Extreme weather conditions such as rain,
heat, wind, hail, snow and prolonged drought can cause great damage to olive
trees, especially during flowering.
The olive fly is considered the most damaging pest of the olive tree, causing great damage to both the quality and quantity of olive oil production. The female olive fly mates and lays eggs into the olive fruits. Each egg hatches into a tiny larva (maggot) that feeds throughout the olive and develops into a pupa (pupates) in a hollow area just beneath the outer skin. One way to control the spread of the olive fly is by spraying with insecticides.
Second only to the olive fly is the olive moth Prays oleae . Three yearly generations are typical of this species, which attack the leaves, the flowers and the fruit.Current control methods are based on treatments with insecticides. Other pests of the olive tree include the olive psyllid, the olive leaf moth, the olive bark beetle, the ash bark beetle and the twig cutter.

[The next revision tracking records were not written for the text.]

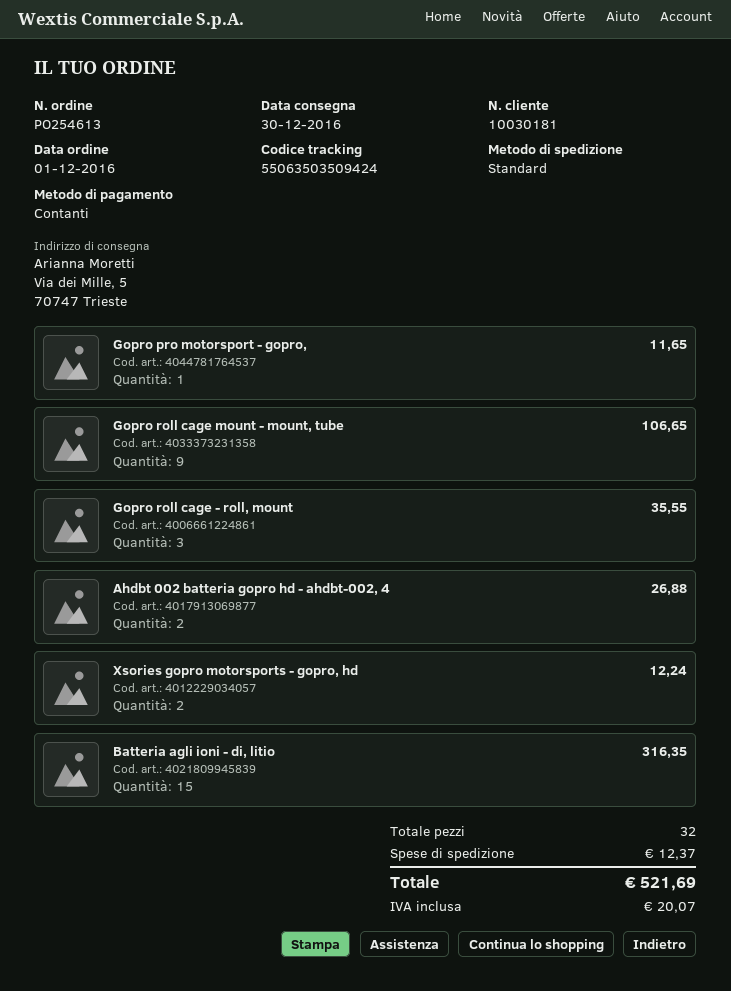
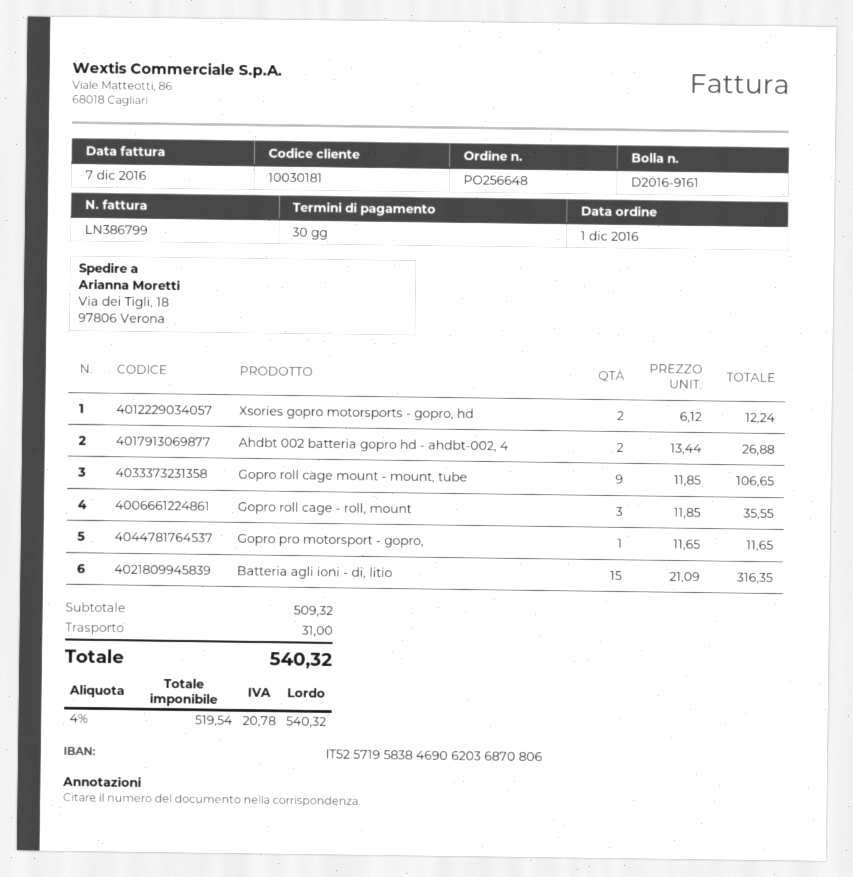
order number: PO254613 -> PO256648
ship to: Via dei Mille, 5, 70747 Trieste -> Via dei Tigli, 18, 97806 Verona
shipping: 12.37 -> 31.00
tax: 20.07 -> 20.78
total: 521.69 -> 540.32

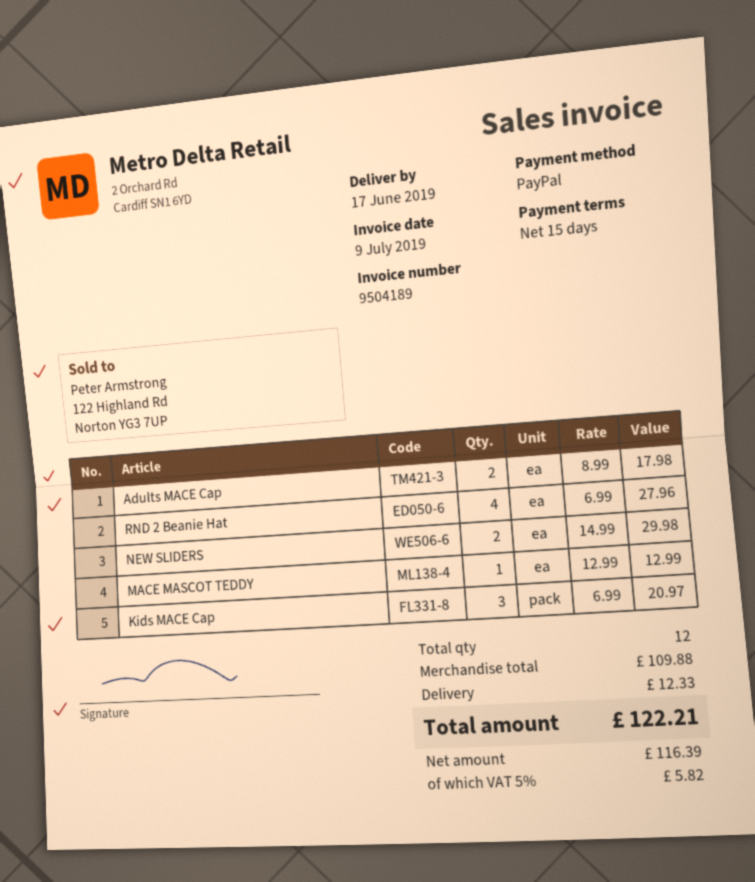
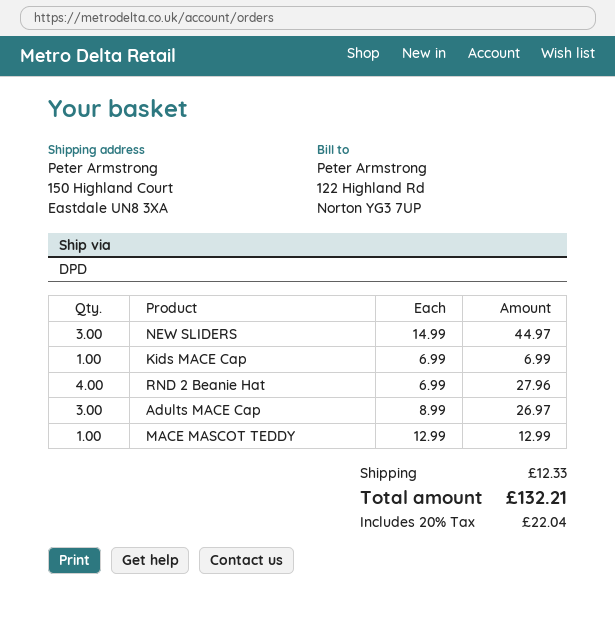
Adults MACE Cap: 2 x 8.99 = 17.98 -> 3 x 8.99 = 26.97
NEW SLIDERS: 2 x 14.99 = 29.98 -> 3 x 14.99 = 44.97
Kids MACE Cap: 3 x 6.99 = 20.97 -> 1 x 6.99 = 6.99
tax: 5% = 5.82 -> 20% = 22.04
total: 122.21 -> 132.21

Various diseases can also affect olive trees. One such disease is sooty mold which coats leaves, branches and fruit with black mycelia. Another frequent disease is olive knot, caused by the bacterium, Pseudomonas syringae pv. savastanoi. Olive knot appears as rough galls or swellings on twigs, branches, trunks, leaves, or fruit stems. Openings are necessary for the penetration of the bacteria, and are provided by leaf and blossom scars, pruning injuries, bark cracks made by freezing, or wounds that occur during orchard operations.